* INFORMATION PROVIDED
__________________________________________________

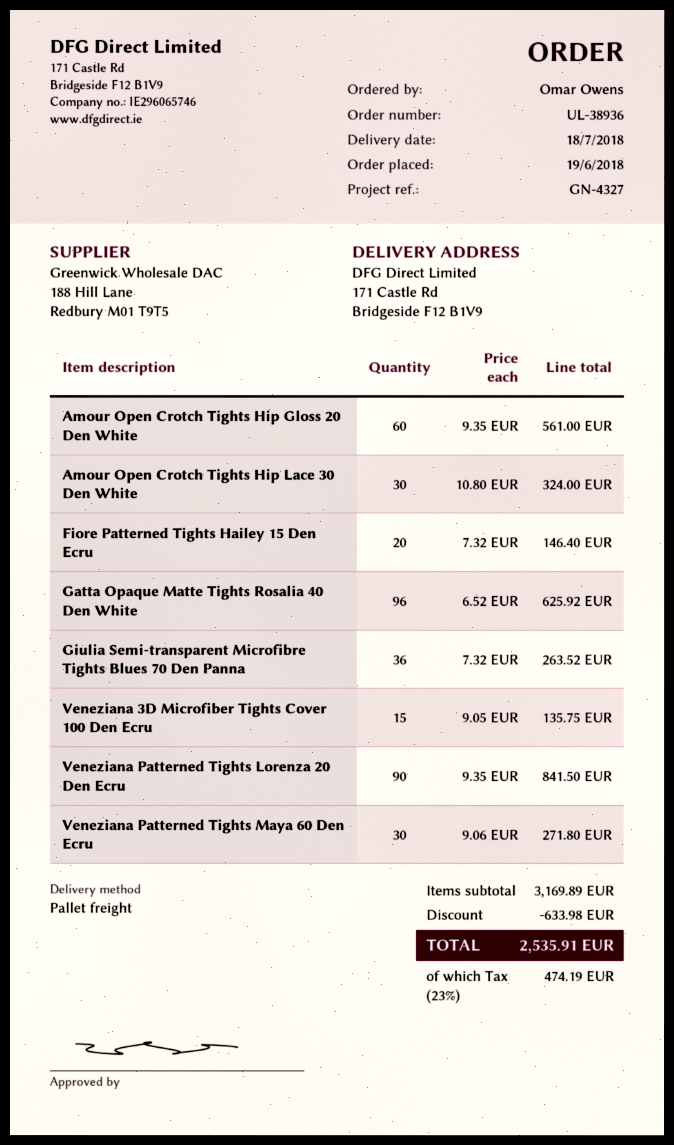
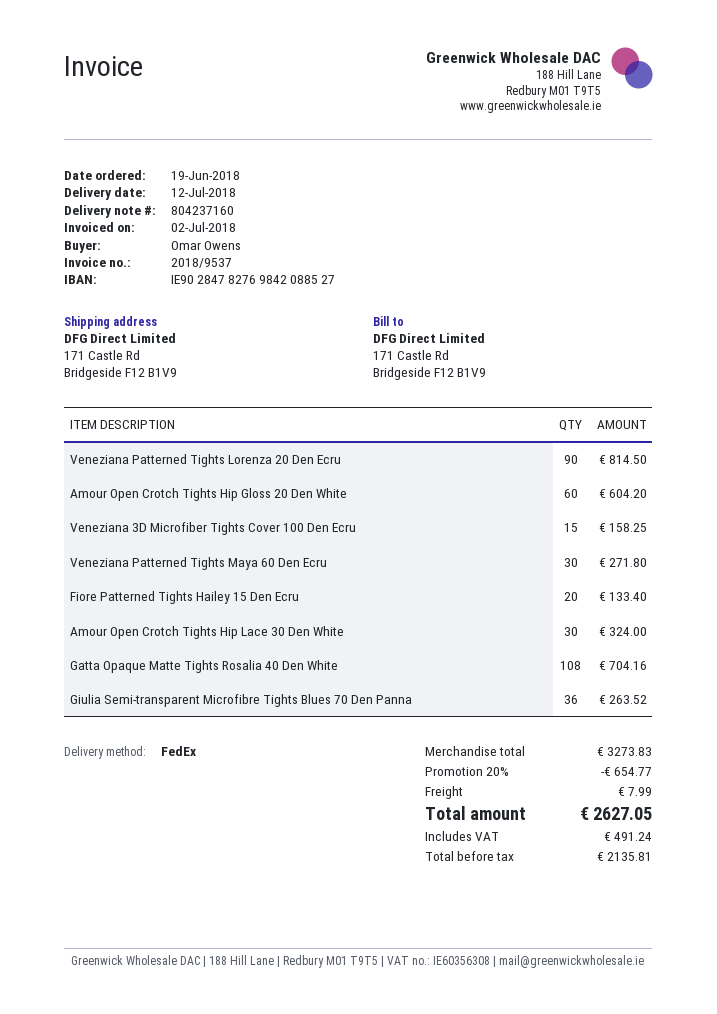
delivery date: 2018-07-18 -> 2018-07-12
shipping method: pallet freight -> FedEx
Amour Open Crotch Tights Hip Gloss 20 Den White: 60 for 561.00 -> 60 for 604.20
Fiore Patterned Tights Hailey 15 Den Ecru: 20 for 146.40 -> 20 for 133.40
Gatta Opaque Matte Tights Rosalia 40 Den White: 96 for 625.92 -> 108 for 704.16
Veneziana 3D Microfiber Tights Cover 100 Den Ecru: 15 for 135.75 -> 15 for 158.25
Veneziana Patterned Tights Lorenza 20 Den Ecru: 90 for 841.50 -> 90 for 814.50
subtotal: 3169.89 -> 3273.83
discount: 633.98 -> 654.77
shipping: none -> 7.99
tax: 474.19 -> 491.24
total: 2535.91 -> 2627.05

__________________________________________________

* WORK TO BE COMPLETED
The expected answer is an exact copy of the lines beginning at the one with "shipping: none -> 7.99" and running to the end of the entries above.

* ANSWER SPACE
shipping: none -> 7.99
tax: 474.19 -> 491.24
total: 2535.91 -> 2627.05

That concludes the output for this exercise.